Parallèlement au volet purement scientifique d’un tel congrès, les 12 activités « tous publics » de la programmation Science-moi! ayant eu lieu au cours de ladite semaine – réunissant quelque 3 000 personnes – visaient à relever le défi de l’importance du dialogue entre les sciences et la société. Un volet devenu particulièrement stratégique, Car rendu ici, c’est aussi la question du dialogue entre science et le monde des affaires qui se pose.

RÉUSSIR LA RÈGLE DE TROIS ? PRIX-INNOVATION-ENTREPRENEURIAT…

Si le congrès annuel de l’Acfas est considéré comme « le plus grand rassemblement scientifique multidisciplinaire de la Francophonie », ses acteurs organisent de nombreux prix et concours devenus récurrents :

  • Journées de la relève en recherche (#J2R) ;
  • concours Ma thèse en 180 secondes (#MT180);
  • concours Génies en affaires;
  • concours La preuve par l’image;
  • concours de vulgarisation de la recherche;
  • et le Forum international Science et société;
La finale internationale de Ma thèse en 180 secondes 2022 sera accueillie à Montréal, au Québec, à l'automne 2022 par l'Acfas et l'Université de Montréal.

Mais pour réussir significativement cette sorte de règle de trois que constituent les concepts de l’émulation (créer et organiser divers prix et reconnaissances faisant rayonner les meilleurs), l’innovation (créer un changement) et l’entrepreneuriat (créer une entreprise génératrice de création de richesse), il y a ici une recette que les milieux universitaires francophones canadiens ne maîtrisent pas suffisamment.
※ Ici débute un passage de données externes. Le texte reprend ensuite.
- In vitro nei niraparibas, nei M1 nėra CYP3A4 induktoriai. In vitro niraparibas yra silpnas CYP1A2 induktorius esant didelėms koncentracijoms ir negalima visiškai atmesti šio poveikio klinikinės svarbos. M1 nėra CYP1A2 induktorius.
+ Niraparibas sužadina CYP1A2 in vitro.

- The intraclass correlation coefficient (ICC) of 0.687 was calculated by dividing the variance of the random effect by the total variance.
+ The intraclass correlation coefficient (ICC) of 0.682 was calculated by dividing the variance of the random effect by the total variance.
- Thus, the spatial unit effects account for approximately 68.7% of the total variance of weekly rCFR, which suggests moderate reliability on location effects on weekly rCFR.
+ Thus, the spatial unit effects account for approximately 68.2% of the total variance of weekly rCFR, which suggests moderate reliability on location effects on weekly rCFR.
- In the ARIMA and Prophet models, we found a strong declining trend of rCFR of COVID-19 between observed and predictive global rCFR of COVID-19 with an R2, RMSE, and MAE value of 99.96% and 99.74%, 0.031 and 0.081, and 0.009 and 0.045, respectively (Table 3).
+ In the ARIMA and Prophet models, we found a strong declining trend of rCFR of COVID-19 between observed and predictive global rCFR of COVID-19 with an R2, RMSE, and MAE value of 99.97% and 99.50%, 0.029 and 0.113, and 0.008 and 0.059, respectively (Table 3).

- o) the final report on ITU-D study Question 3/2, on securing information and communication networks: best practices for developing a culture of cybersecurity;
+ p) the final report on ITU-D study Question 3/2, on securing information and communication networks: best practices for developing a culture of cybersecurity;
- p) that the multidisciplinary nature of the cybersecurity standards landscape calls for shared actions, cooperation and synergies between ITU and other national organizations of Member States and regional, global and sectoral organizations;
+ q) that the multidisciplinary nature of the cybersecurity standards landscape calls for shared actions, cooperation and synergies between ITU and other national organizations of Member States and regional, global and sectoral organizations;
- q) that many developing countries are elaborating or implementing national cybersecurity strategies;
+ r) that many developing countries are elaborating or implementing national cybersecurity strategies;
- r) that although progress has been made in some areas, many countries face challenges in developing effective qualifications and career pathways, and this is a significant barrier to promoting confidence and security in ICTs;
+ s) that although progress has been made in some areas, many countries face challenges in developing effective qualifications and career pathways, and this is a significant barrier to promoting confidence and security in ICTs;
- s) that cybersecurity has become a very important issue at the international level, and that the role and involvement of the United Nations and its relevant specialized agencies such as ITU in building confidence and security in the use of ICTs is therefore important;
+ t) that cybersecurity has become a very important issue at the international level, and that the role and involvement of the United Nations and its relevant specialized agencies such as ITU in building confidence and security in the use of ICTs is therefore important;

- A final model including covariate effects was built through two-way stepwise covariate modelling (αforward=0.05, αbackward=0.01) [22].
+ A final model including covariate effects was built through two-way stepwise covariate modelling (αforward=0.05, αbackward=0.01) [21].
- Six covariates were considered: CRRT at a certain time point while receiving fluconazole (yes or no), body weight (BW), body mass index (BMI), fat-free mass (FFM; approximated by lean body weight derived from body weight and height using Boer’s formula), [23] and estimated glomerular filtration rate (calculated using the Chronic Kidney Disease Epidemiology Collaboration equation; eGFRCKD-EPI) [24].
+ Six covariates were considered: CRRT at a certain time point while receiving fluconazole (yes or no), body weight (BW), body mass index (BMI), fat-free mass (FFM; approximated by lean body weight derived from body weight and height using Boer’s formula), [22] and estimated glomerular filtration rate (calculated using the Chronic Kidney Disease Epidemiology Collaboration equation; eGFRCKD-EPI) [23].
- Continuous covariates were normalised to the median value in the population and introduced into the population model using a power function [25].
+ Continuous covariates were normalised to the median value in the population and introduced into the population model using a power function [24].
Le 23 février 2017, une journée complète avait d’ailleurs été organisée, à l’Université Laval : le Forum « Connexion 2017 ». Et à l’initiative du Parc Technologique du Québec Métropolitain, du scientifique en chef québécois Rémi Quirion, de la Caisse de dépôt et placement du Québec, qui y avait envoyé son vice-président d’alors Christian Dubé, et de l’Institut de gouvernance numérique, quelque 200 personnes y démontraient déjà, par leur seule présence, l’importance de proposer des solutions à la trop grande solitude qui perdure entre les mondes de la recherche publique et celui des affaires, particulièrement au Québec.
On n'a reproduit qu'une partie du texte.